Enzyme engineering aspects of biocatalysis: Cofactor regeneration as example

Abstract

Reaction engineering is an important tool in the case of cofactor depending enzyme-catalyzed reactions. It allows the establishment of conditions resulting in lower product specific cofactor costs as compared with product-specific enzyme costs. This is shown for the stereospecific reduction of carbonyl compounds yielding chiral amino acids and alcohols. In continuous processes, cofactor costs can be reduced if the cofactor can be retained within the bioreactor or recycled into it after separation of the product. In case of readily water-soluble substrates it is even possible to recycle the cofactor during a single pass through a continuously operated reactor more than 4000 times because normally very low cofactor concentrations are sufficient to saturate the enzymes involved.
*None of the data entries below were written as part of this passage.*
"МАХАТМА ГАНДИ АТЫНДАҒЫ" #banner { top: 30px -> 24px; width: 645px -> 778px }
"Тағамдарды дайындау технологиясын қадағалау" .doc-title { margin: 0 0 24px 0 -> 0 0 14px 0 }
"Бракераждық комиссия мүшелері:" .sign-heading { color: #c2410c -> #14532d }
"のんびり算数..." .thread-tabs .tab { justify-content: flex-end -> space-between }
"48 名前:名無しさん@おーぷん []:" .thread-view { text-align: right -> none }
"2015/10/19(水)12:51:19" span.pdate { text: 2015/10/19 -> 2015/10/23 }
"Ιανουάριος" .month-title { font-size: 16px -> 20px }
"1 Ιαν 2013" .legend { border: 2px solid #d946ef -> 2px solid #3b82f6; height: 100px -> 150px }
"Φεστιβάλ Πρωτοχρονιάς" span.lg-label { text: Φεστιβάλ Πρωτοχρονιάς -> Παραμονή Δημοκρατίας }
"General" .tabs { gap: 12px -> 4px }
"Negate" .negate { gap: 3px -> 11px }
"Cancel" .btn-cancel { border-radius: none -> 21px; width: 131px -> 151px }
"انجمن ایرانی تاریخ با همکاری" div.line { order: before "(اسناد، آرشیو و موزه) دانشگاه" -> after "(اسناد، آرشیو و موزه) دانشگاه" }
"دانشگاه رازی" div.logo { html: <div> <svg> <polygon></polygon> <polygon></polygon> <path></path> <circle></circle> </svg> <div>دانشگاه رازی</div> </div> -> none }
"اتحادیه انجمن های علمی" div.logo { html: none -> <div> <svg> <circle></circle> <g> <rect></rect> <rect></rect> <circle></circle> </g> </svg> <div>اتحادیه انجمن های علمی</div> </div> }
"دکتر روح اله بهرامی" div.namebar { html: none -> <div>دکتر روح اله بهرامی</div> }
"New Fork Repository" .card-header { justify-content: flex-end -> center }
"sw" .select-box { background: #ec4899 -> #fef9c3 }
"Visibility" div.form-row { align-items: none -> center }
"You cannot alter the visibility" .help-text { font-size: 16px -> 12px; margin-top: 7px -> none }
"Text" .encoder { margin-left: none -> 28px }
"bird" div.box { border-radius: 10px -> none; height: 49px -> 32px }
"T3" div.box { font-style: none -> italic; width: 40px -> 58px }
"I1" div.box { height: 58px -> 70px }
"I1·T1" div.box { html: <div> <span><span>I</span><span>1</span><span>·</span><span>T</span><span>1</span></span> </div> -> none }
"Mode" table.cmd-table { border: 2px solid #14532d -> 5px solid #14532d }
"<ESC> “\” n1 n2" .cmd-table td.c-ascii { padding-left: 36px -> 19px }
L-tert-Leucine has been produced by reductive amination with a space-time yield of up to 366 g L(-1) d(-1) in a single continuously operated enzyme membrane reactor and a two-stage cascade. Total turnover number of the cofactor NAD(+) increased to 4230. (S)-1-Phenyl-2-propanol was obtained by reduction of the corresponding ketone in an membrane reactor with integrated extraction of the product. A new alcohol dehydrogenase from Rhodococcus erythropolis was used. A space-time yield of 63 g L(-1) d(-1) and a total turnover number of 1350 have been reached. L-Leucine has been produced using polymer-enlarged NADH. The total turnover number was 80,000 at a space-time yield of 214 g L(-1) d(-1).